Like Frank Ocean, Raphael Saddiq and the Weeknd, Garbus distilled her eclectic tastes into powerful, individual rhythms elevated by a magnetic front person with an ear for melody. These qualities translated to the stage; her incendiary live shows may have placed her in even higher regard. Garbus's use of electronics was the most striking aspect of her sound; her combination of earthiness with DIY digitalia stood apart from every other record on this list.

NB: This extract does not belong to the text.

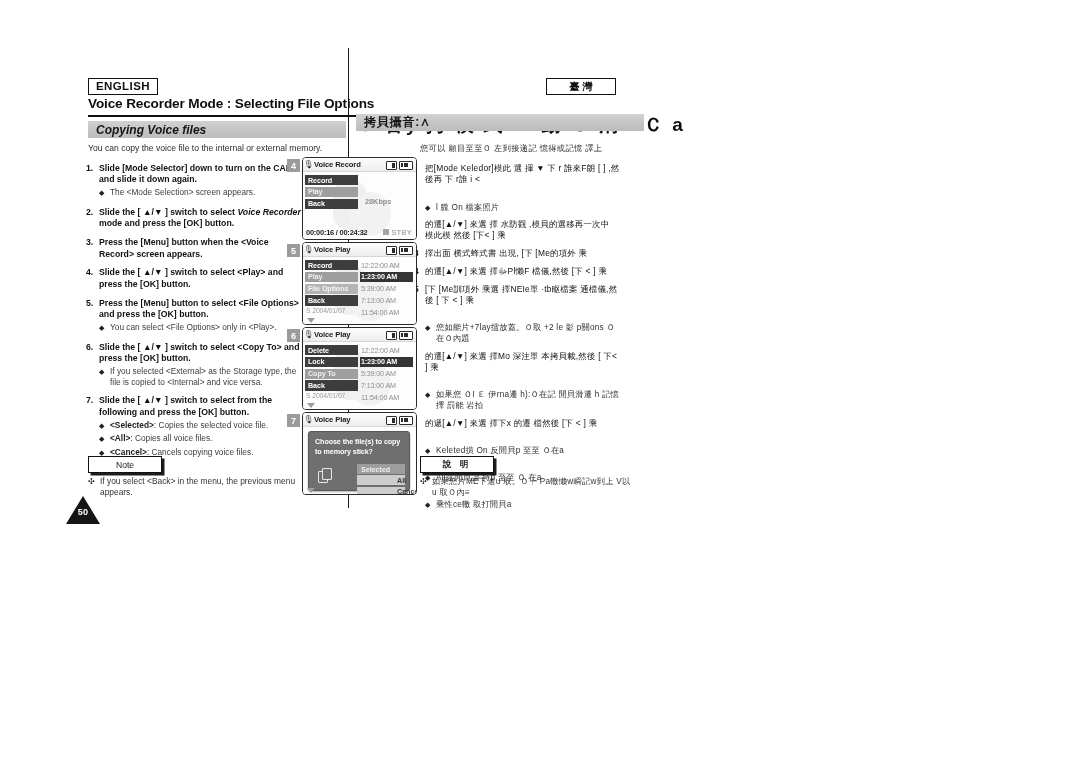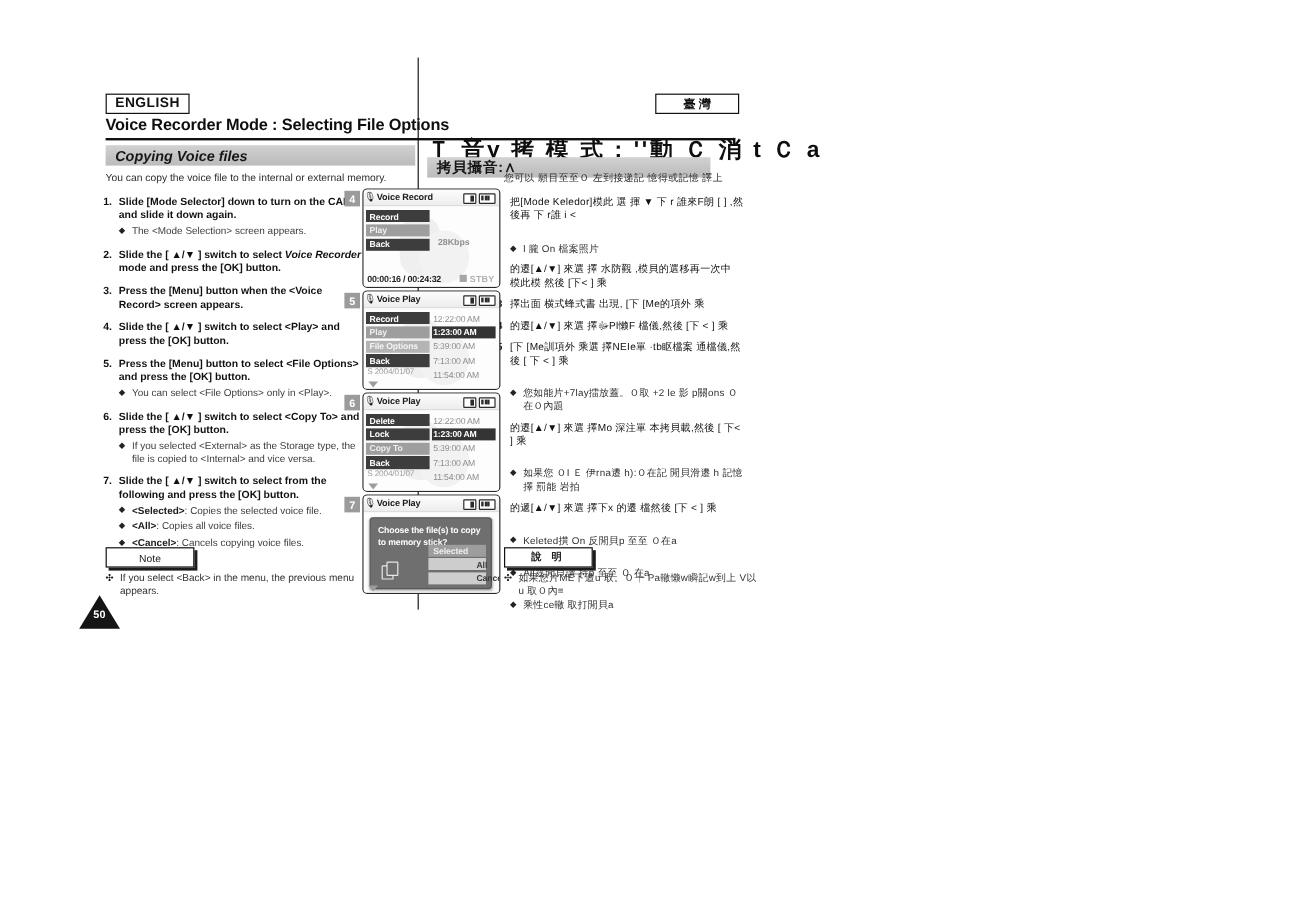"拷貝攝音:∧" .secbar.cn { top: 131px -> 114px; width: 236px -> 288px }
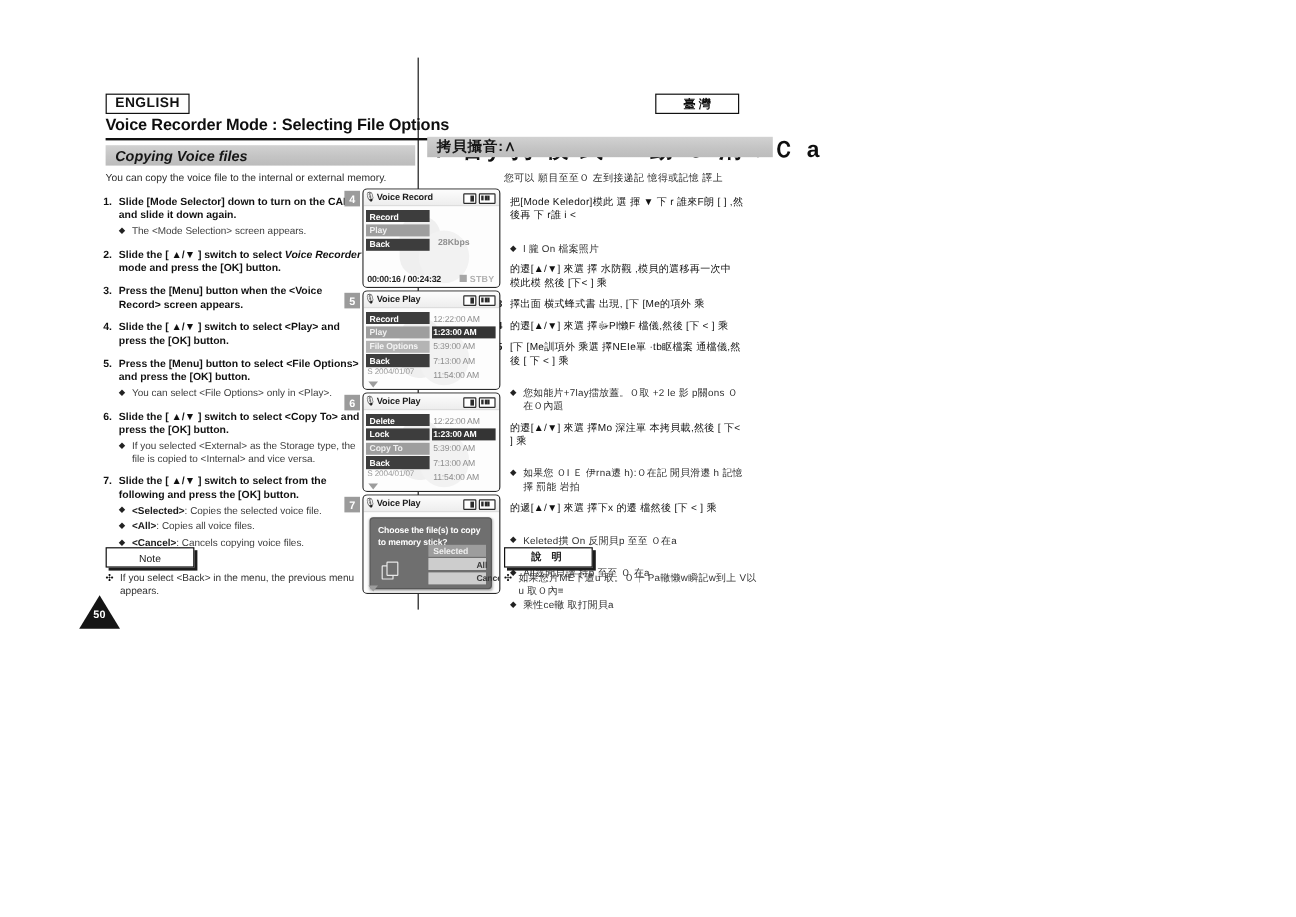"Selected" .dlg-opts { top: 22px -> 32px }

Not surprisingly, these diverse expressions came from different sources, but even so 2011 raised some eyebrows. Who at the dawn of the year would have predicted an ethereal label like 4AD getting some major groove love? Not only is it tUnE-yArDs' label, but the source of the Cocteau Twins samples in the Weeknd's work. With three mixtapes, five (!) major label albums in the top 15 (in an era where there are now three major labels) and an odd assortment of indie labels (Carpark, Daptone, Knitting Factory) the business end is as diverse as the music. However, diversity is clearly a trend: tUnE-yArDs also plays well with last year's #1, Janelle Monae's The Archandroid (another major label release). The stylistic and commercial traits that may have once defined contemporary Afro-diasporic music seem blurrier, broader and more exciting than ever.